**PROBLEM:** Pictures must not be copied, but every entry must be reproduced exactly.

START MATERIAL FOR THIS EXERCISE

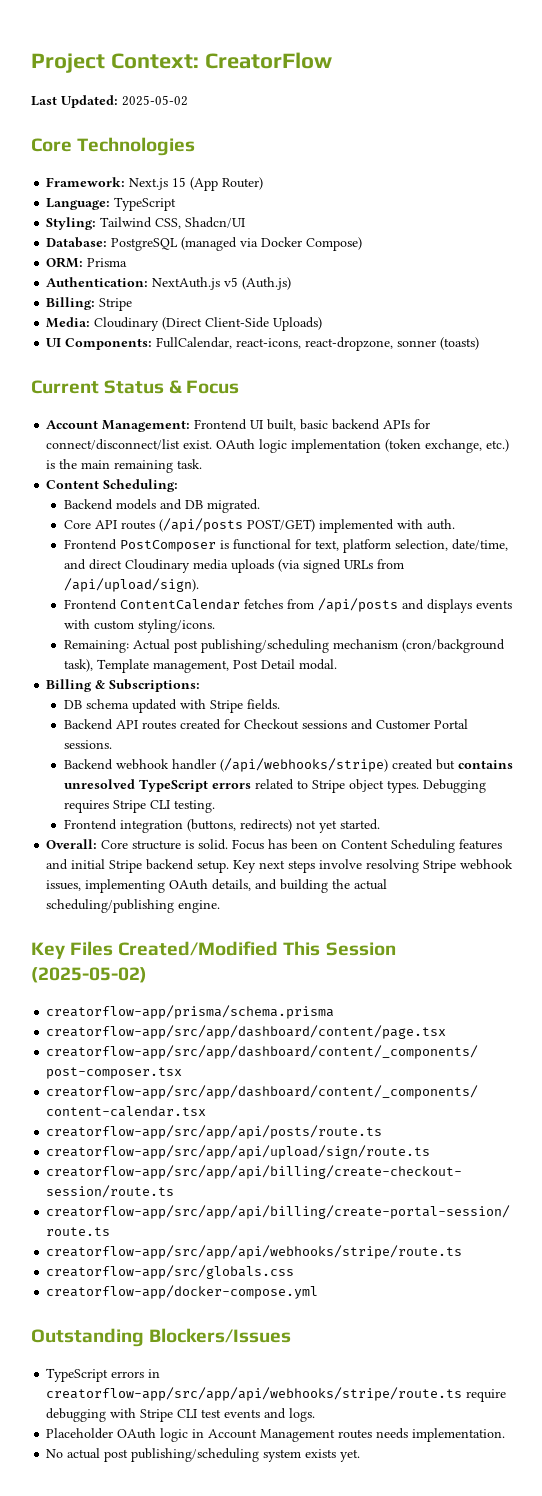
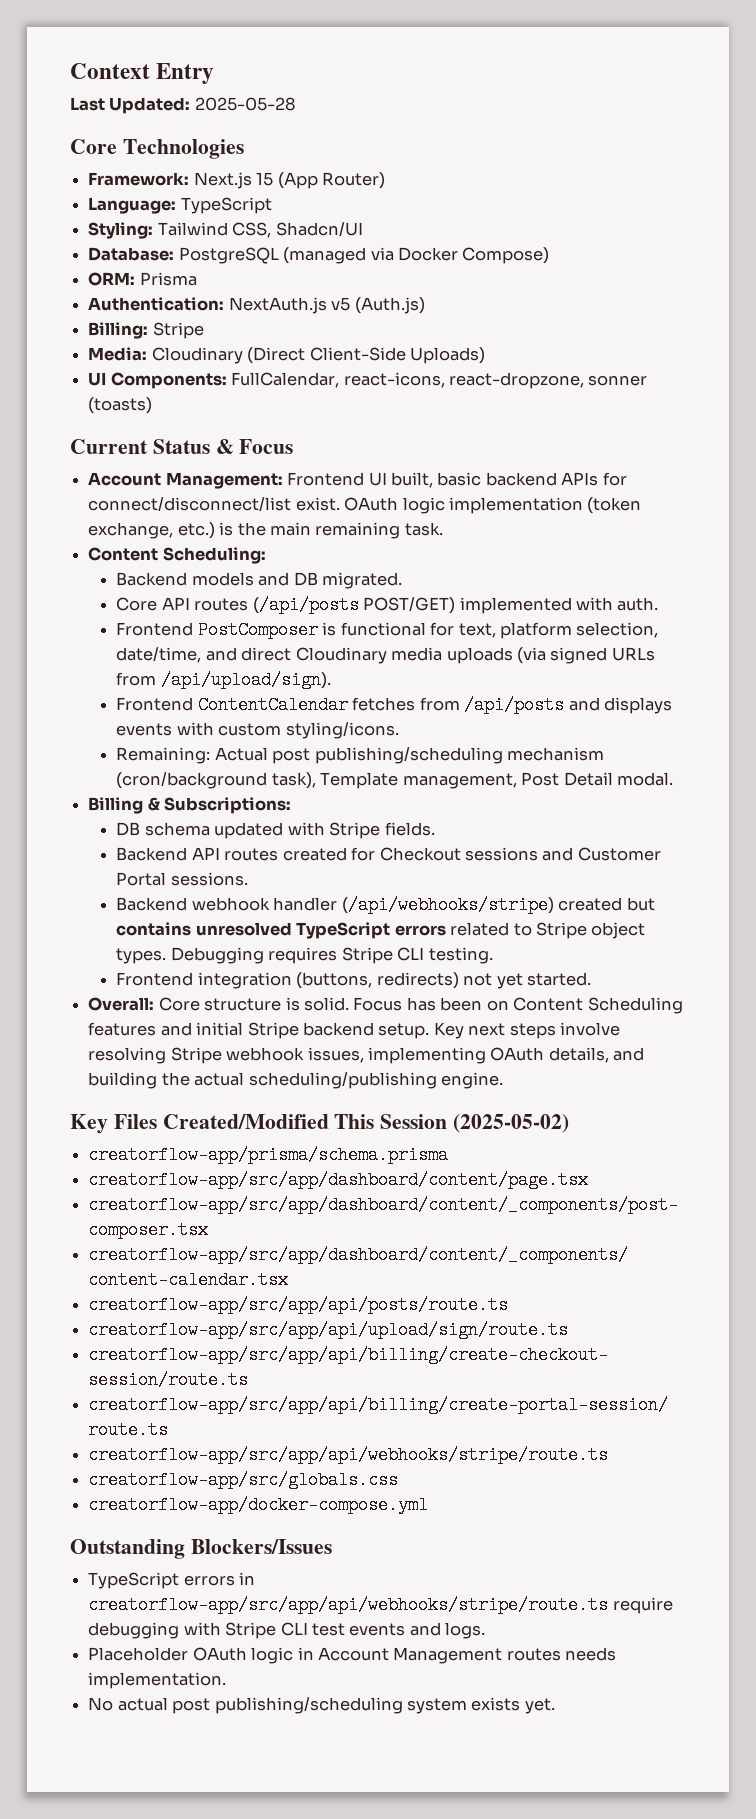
- Project Context: CreatorFlow
+ Context Entry
- Last Updated: 2025-05-02
+ Last Updated: 2025-05-28

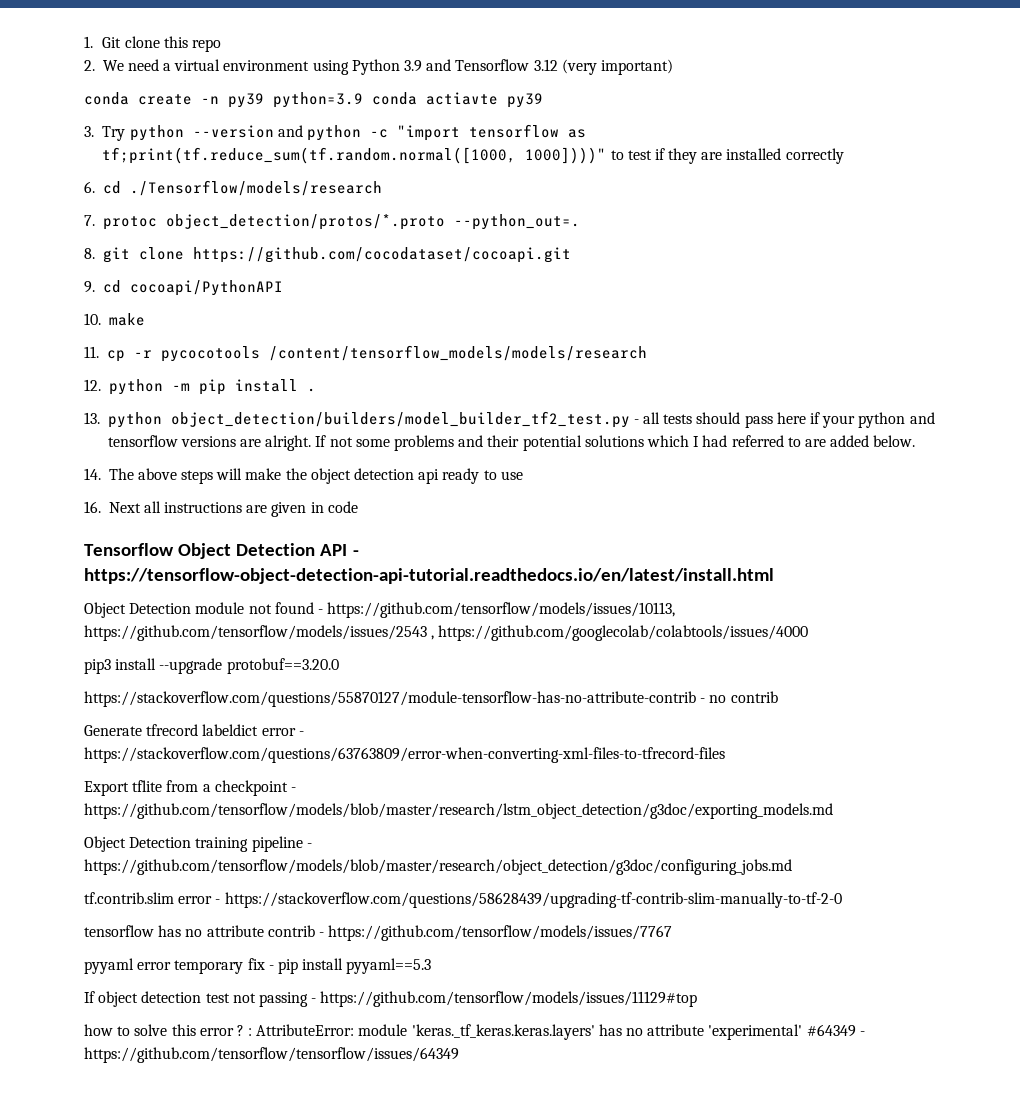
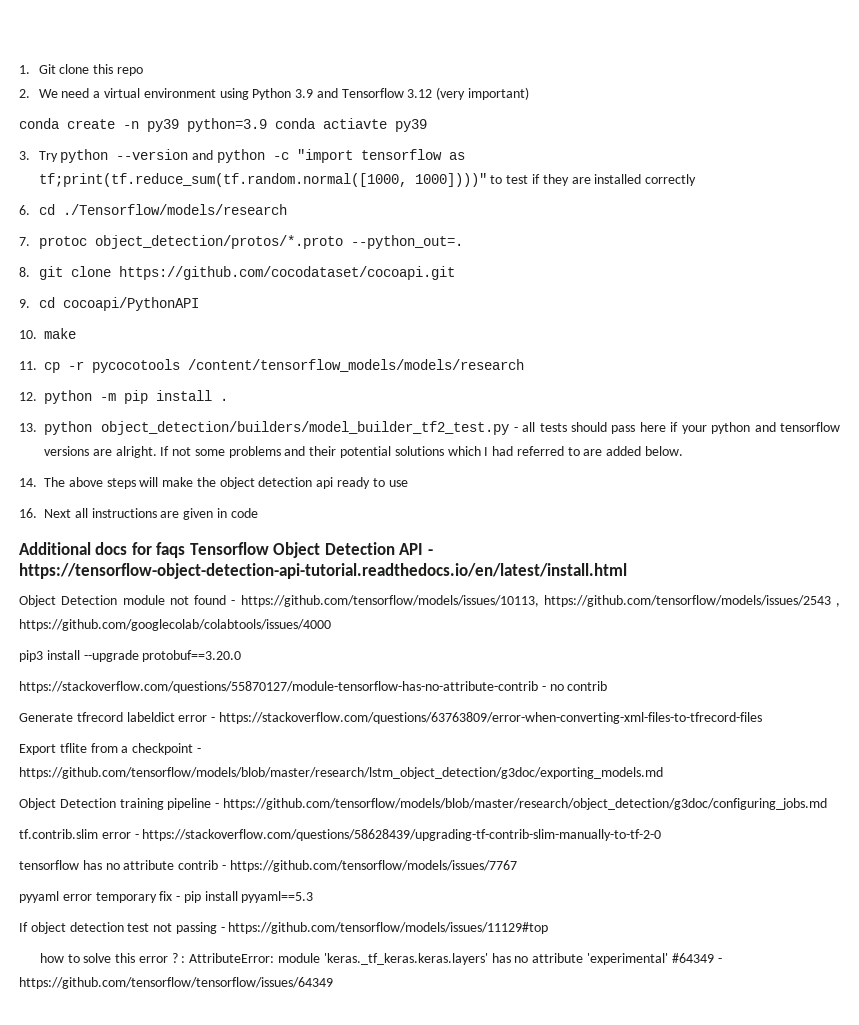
- Tensorflow Object Detection API - https://tensorflow-object-detection-api-tutorial.readthedocs.io/en/latest/install.html
+ Additional docs for faqs Tensorflow Object Detection API - https://tensorflow-object-detection-api-tutorial.readthedocs.io/en/latest/install.html

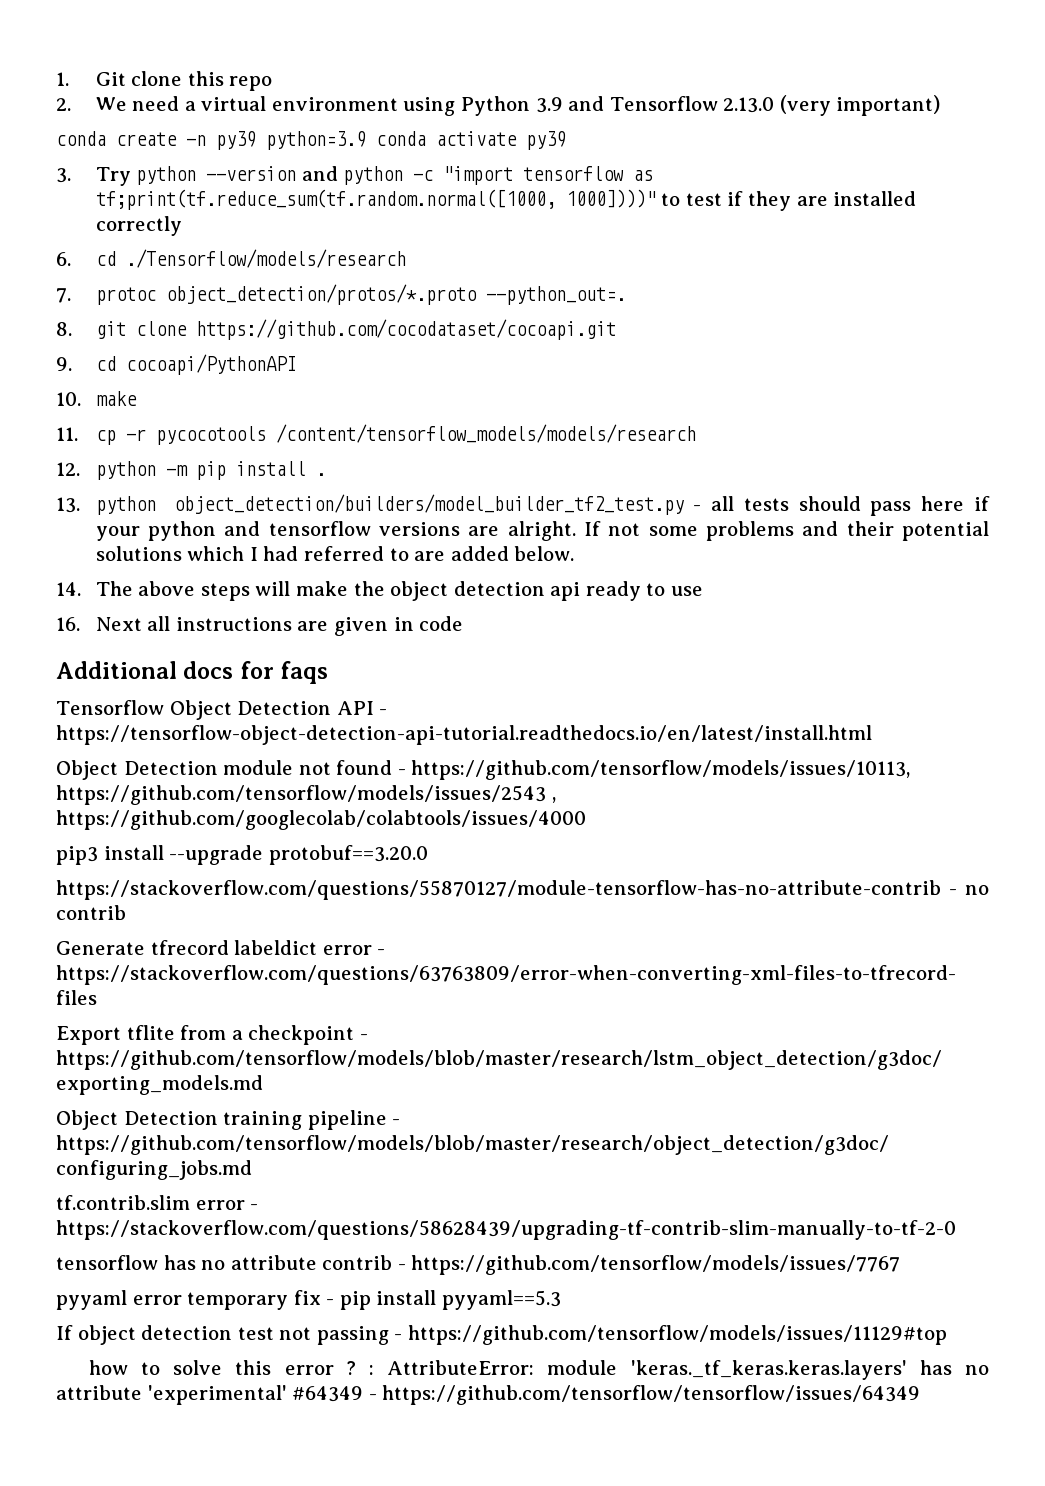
- 2. We need a virtual environment using Python 3.9 and Tensorflow 3.12 (very important)
+ 2. We need a virtual environment using Python 3.9 and Tensorflow 2.13.0 (very important)
- conda create -n py39 python=3.9 conda actiavte py39
+ conda create -n py39 python=3.9 conda activate py39
- Additional docs for faqs Tensorflow Object Detection API - https://tensorflow-object-detection-api-tutorial.readthedocs.io/en/latest/install.html
+ Additional docs for faqs
+ Tensorflow Object Detection API - https://tensorflow-object-detection-api-tutorial.readthedocs.io/en/latest/install.html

END MATERIAL FOR THIS EXERCISE

**SOLUTION:**
- Project Context: CreatorFlow
+ Context Entry
- Last Updated: 2025-05-02
+ Last Updated: 2025-05-28

- Tensorflow Object Detection API - https://tensorflow-object-detection-api-tutorial.readthedocs.io/en/latest/install.html
+ Additional docs for faqs Tensorflow Object Detection API - https://tensorflow-object-detection-api-tutorial.readthedocs.io/en/latest/install.html

- 2. We need a virtual environment using Python 3.9 and Tensorflow 3.12 (very important)
+ 2. We need a virtual environment using Python 3.9 and Tensorflow 2.13.0 (very important)
- conda create -n py39 python=3.9 conda actiavte py39
+ conda create -n py39 python=3.9 conda activate py39
- Additional docs for faqs Tensorflow Object Detection API - https://tensorflow-object-detection-api-tutorial.readthedocs.io/en/latest/install.html
+ Additional docs for faqs
+ Tensorflow Object Detection API - https://tensorflow-object-detection-api-tutorial.readthedocs.io/en/latest/install.html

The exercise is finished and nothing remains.